Sumpah, Ibu selalu jadi penenang segala gundahku, apa yang ibu ucapkan membuatku bisa lebih tenang. Air mata yang tadinya memaksaku untuk menetes, kini dapat ku kendalikan. Terima Kasih, Bu. Aku beruntung punya Ibu.
"Dia juga titip pesen sama Ibu."
"Apa?"
"Katanya, kamu nggak boleh nakal lagi, nggak boleh ikut-ikut geng motor lagi, nggak boleh berantem-berantem lagi, nggak boleh pulang malem seenaknya, nggak boleh boros, harus kasian sama Ibu, harus sayang sama Ibu."
"Pasti ada yang Ibu tambahin."
"Iya, sedikit hehe"
Ibu tertawa kecil dan memelukku erat, mengusap rambutku, membawaku ke dalam perlidungan paling kuat di dunia.

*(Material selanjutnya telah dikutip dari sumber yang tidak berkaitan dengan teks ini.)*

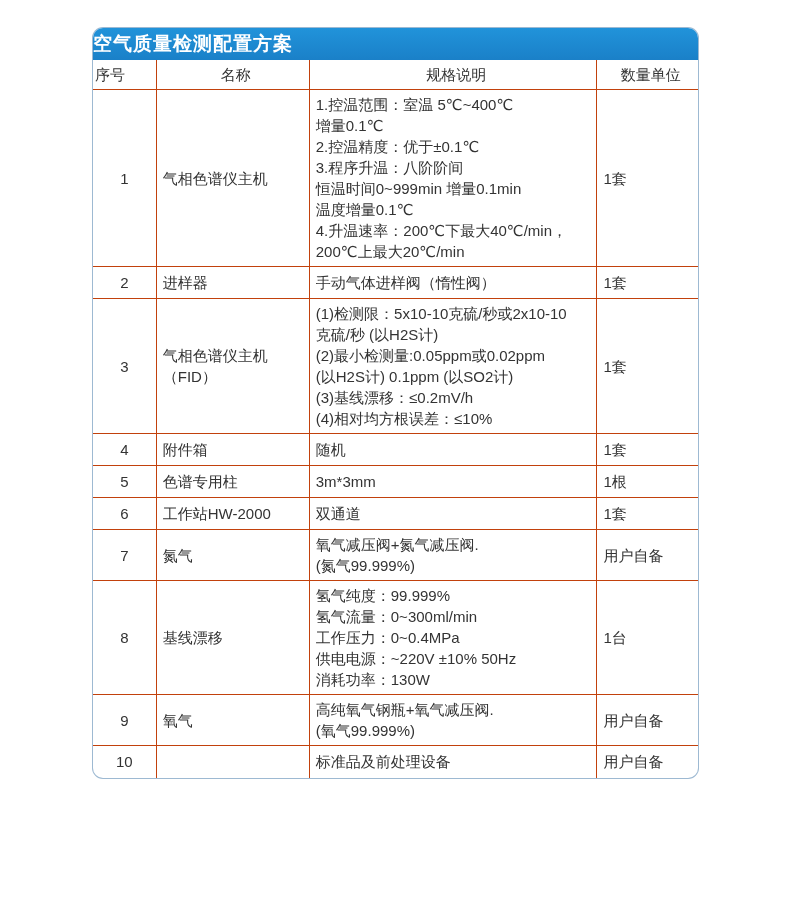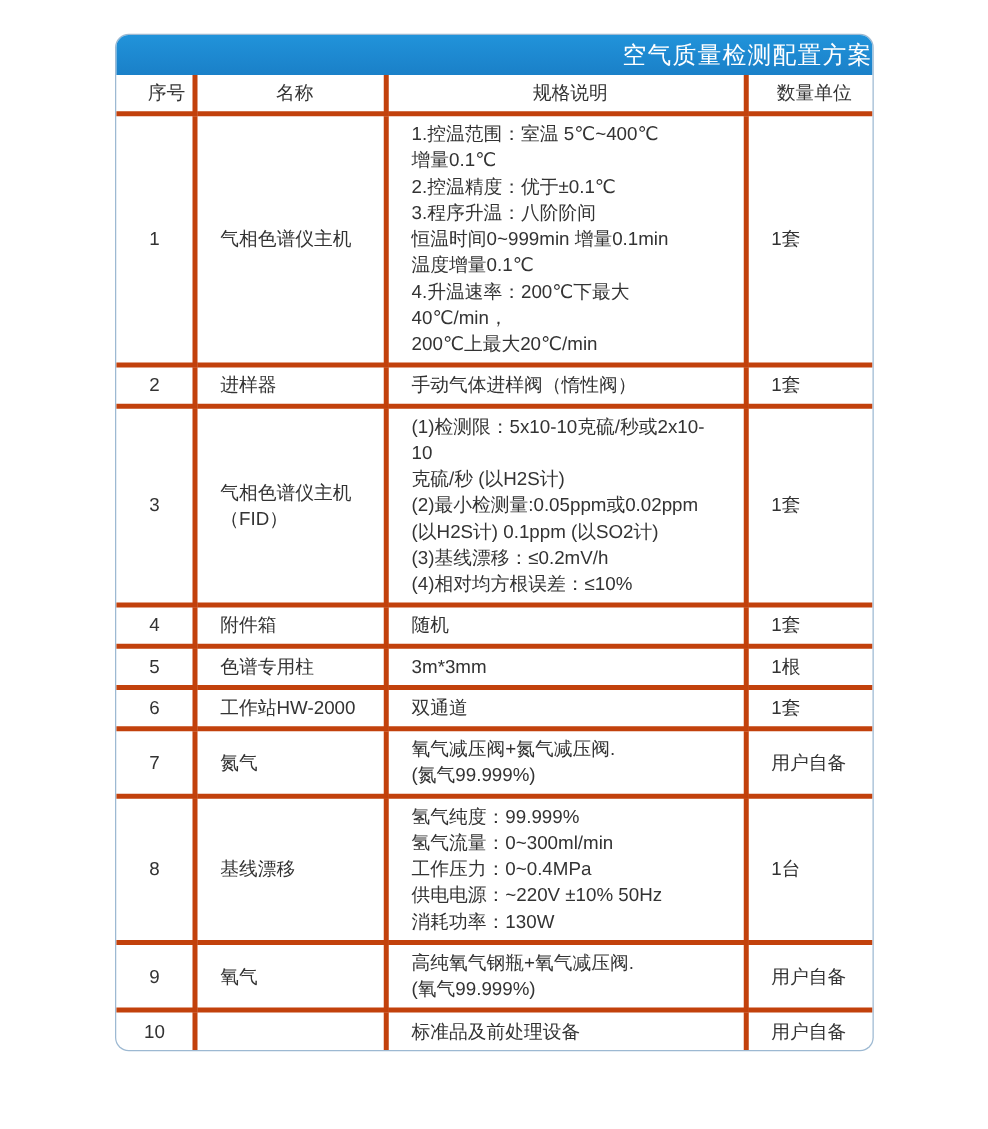--- a/index.html
+++ b/index.html
@@ -31,11 +31,11 @@
     background: linear-gradient(180deg, #2193da 0%, #1a80c8 100%);
     color: #ffffff;
     font-size: 19px;
-    font-weight: normal;
+    font-weight: bold;
     letter-spacing: 1px;
     display: flex;
     align-items: center;
-    justify-content: flex-end;
+    justify-content: flex-start;
   }
   table.spec-table {
     width: 100%;

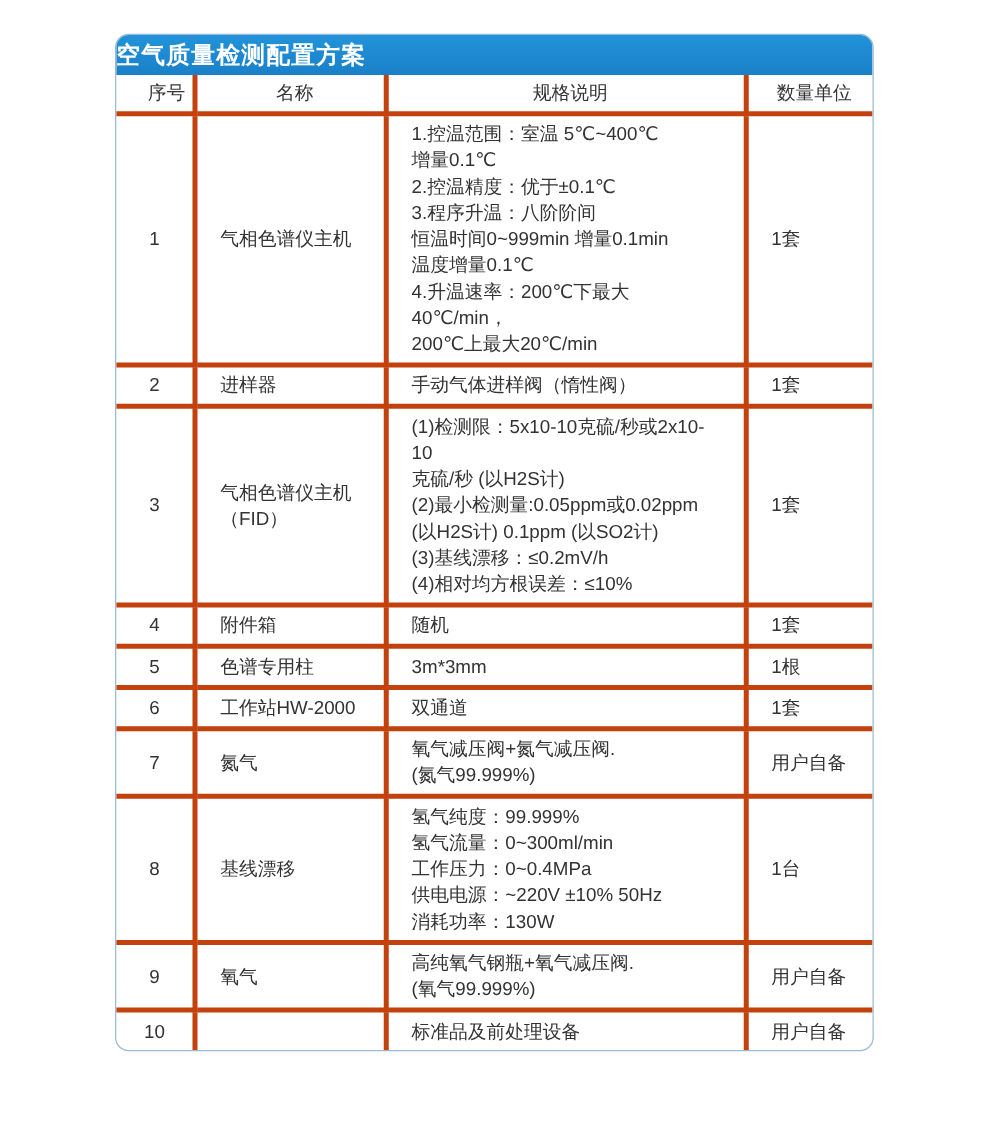--- a/index.html
+++ b/index.html
@@ -61,7 +61,7 @@
   .col-name  { width: 150px; }
   .col-spec  { width: 282px; }
   .col-qty   { width: 99px; margin-top: 48px;  }
-  .spec-table th.col-no { text-align: right; padding-left: 2px; }
+  .spec-table th.col-no { text-align: left; padding-left: 2px; }
   .cell-no   { text-align: center; }
   .cell-name { padding-left: 12px; }
   .cell-spec { padding-left: 6px; white-space: pre-line; }

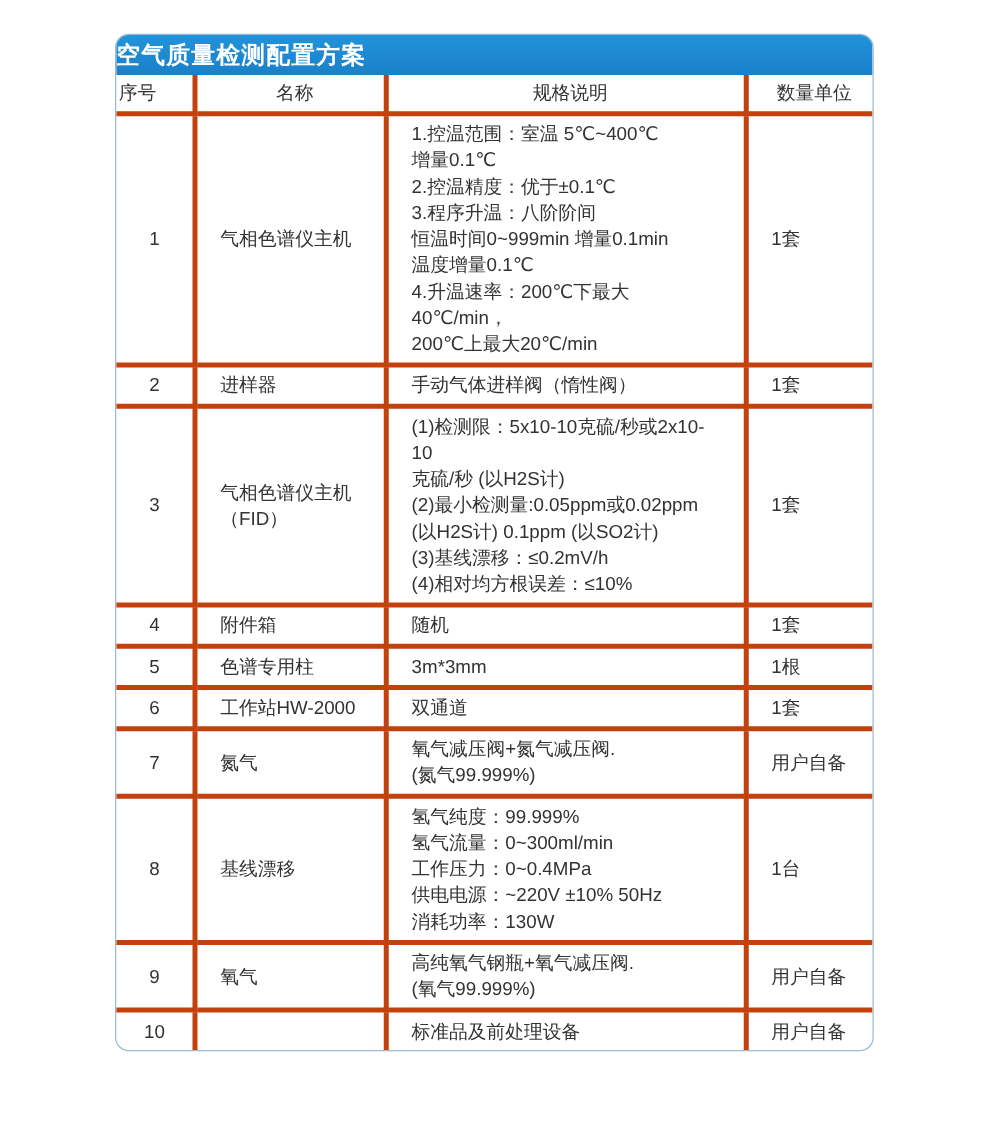--- a/index.html
+++ b/index.html
@@ -43,12 +43,12 @@
     table-layout: fixed;
   }
   .spec-table th, .spec-table td {
-    border: 4px solid #c2410c;
+    border: 1px solid #c2410c;
     color: #333333;
     font-size: 15px;
     line-height: 21px;
     vertical-align: middle;
-    padding: 4px 18px;
+    padding: 4px 6px;
     overflow: hidden;
   }
   .spec-table thead th {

Dalam hati, aku mencoba mendoakan segala yang terbaik untuk Alika, meski aku tahu bahwa itu adalah hal tersulit yang pernah aku hadapi. Tapi aku lakukan dengan setulus-tulusnya.
Entah mengapa saat itu aku bisa tersenyum lepas di hadapan Ibu, jika ini memang rencana Ibu untuk membuatku tersenyum dan tak lagi bersedih, Ibu berhasil.
Aku mencoba menguatkan diri untuk bisa melewati hari-hari yang lebih berat dari sebelumnya. Benar-benar tanpa Alika, meski sebenarnya aku tidak sepenuhnya sendiri. Aku menyayangimu Alika, aku juga menyayangimu Ruri, aku tidak akan melepas Ruri, aku tidak mau kehilangan seseorang yang berharga untuk kedua kalinya, aku tidak akan membiarkan seorangpun mengambil Ruri, kecuali dia ingin berhenti bernafas.
Pada hari pernikahan Alika, aku memang berencana untuk datang ke pernikahan Alika. Tapi aku urungkan niatku, aku takut membuat diriku rapuh lagi jika harus melihat secara langsung seseorang yang pernah aku cintai bahkan masih aku cintai duduk di pelaminan bersama orang lain. Aku harus menjaga perasaanku agar bisa berhenti mencintai Alika, Aku harus menyayangi Ruri, aku harus membangun hubungan yang lebih kuat bersama Ruri, aku harus bisa hidup bahagia, tanpa diganggu lagi bayangan Alika. Sulit? Aku akan hadapi semampuku.
Pada hari itu aku memutuskan untuk pergi bersama Ruri, dia membuatku tersenyum sepanjang hari, aku senang.